- Opening Delimiter -
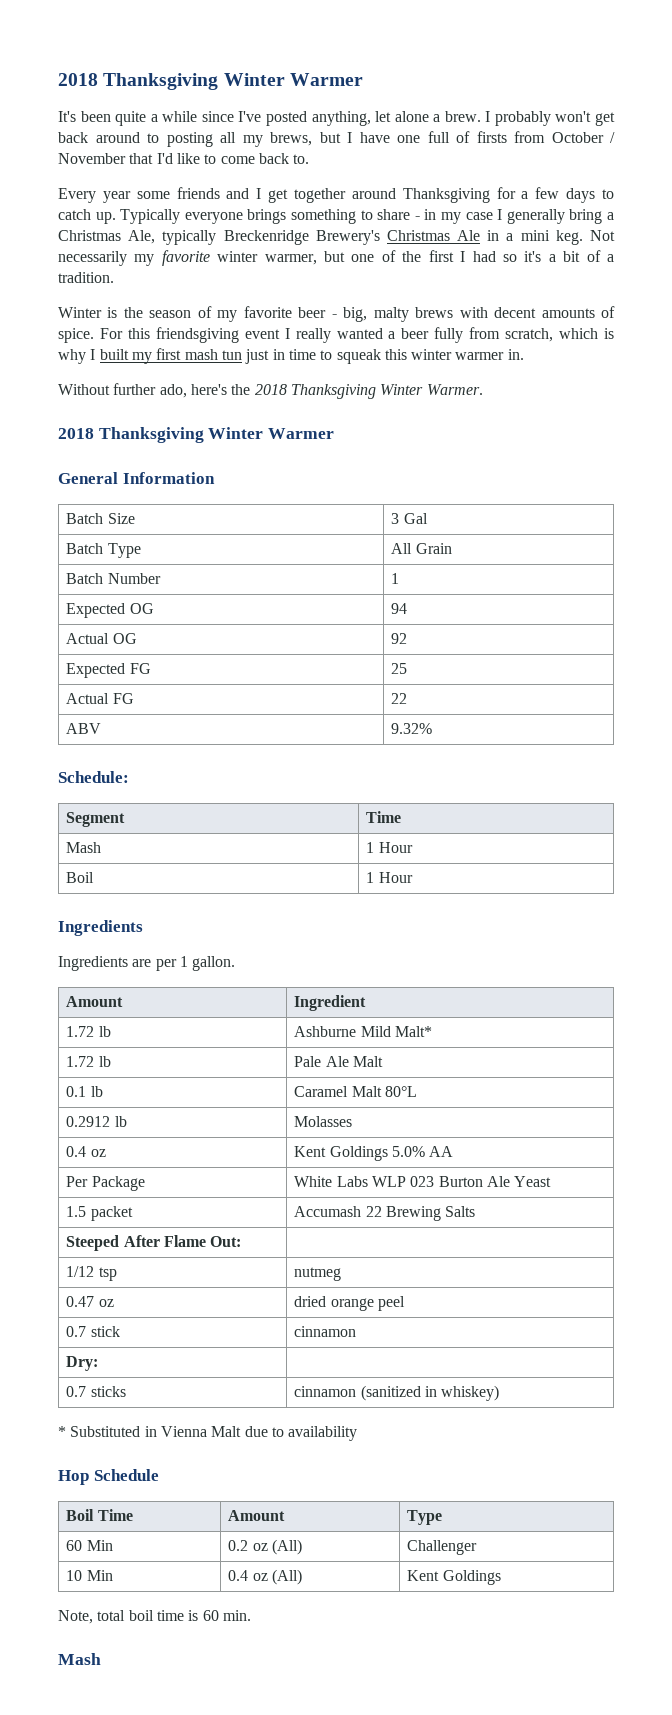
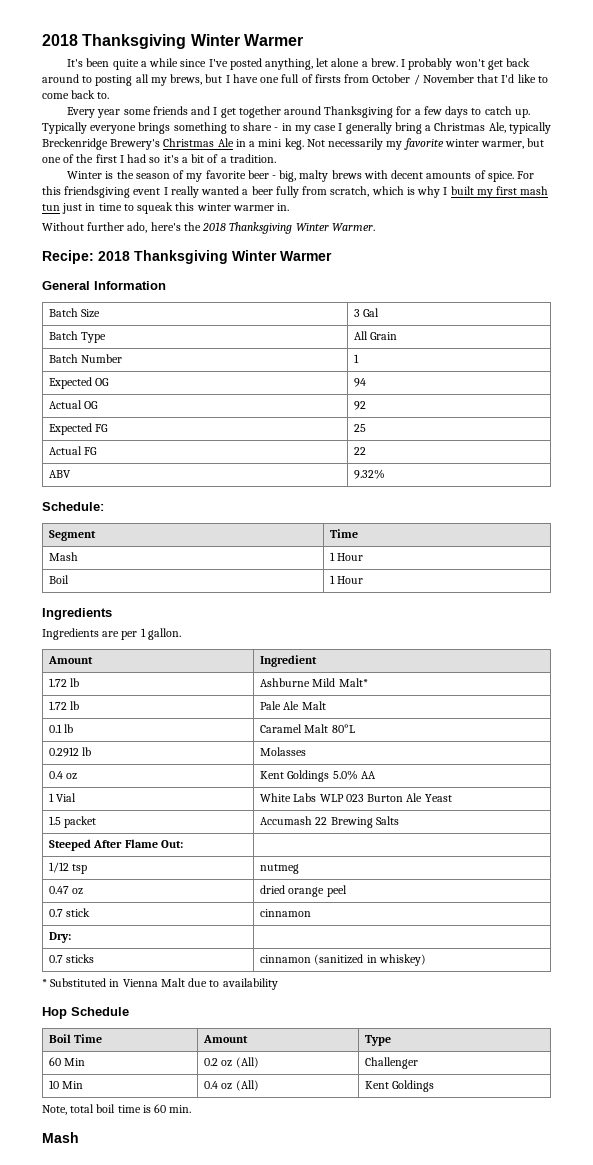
  Without further ado, here's the 2018 Thanksgiving Winter Warmer.
- 2018 Thanksgiving Winter Warmer
+ Recipe: 2018 Thanksgiving Winter Warmer
- Per Package | White Labs WLP 023 Burton Ale Yeast
+ 1 Vial | White Labs WLP 023 Burton Ale Yeast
- Closing Delimiter -
Each line above that contains the string "Warmer" should be copied.

  Without further ado, here's the 2018 Thanksgiving Winter Warmer.
- 2018 Thanksgiving Winter Warmer
+ Recipe: 2018 Thanksgiving Winter Warmer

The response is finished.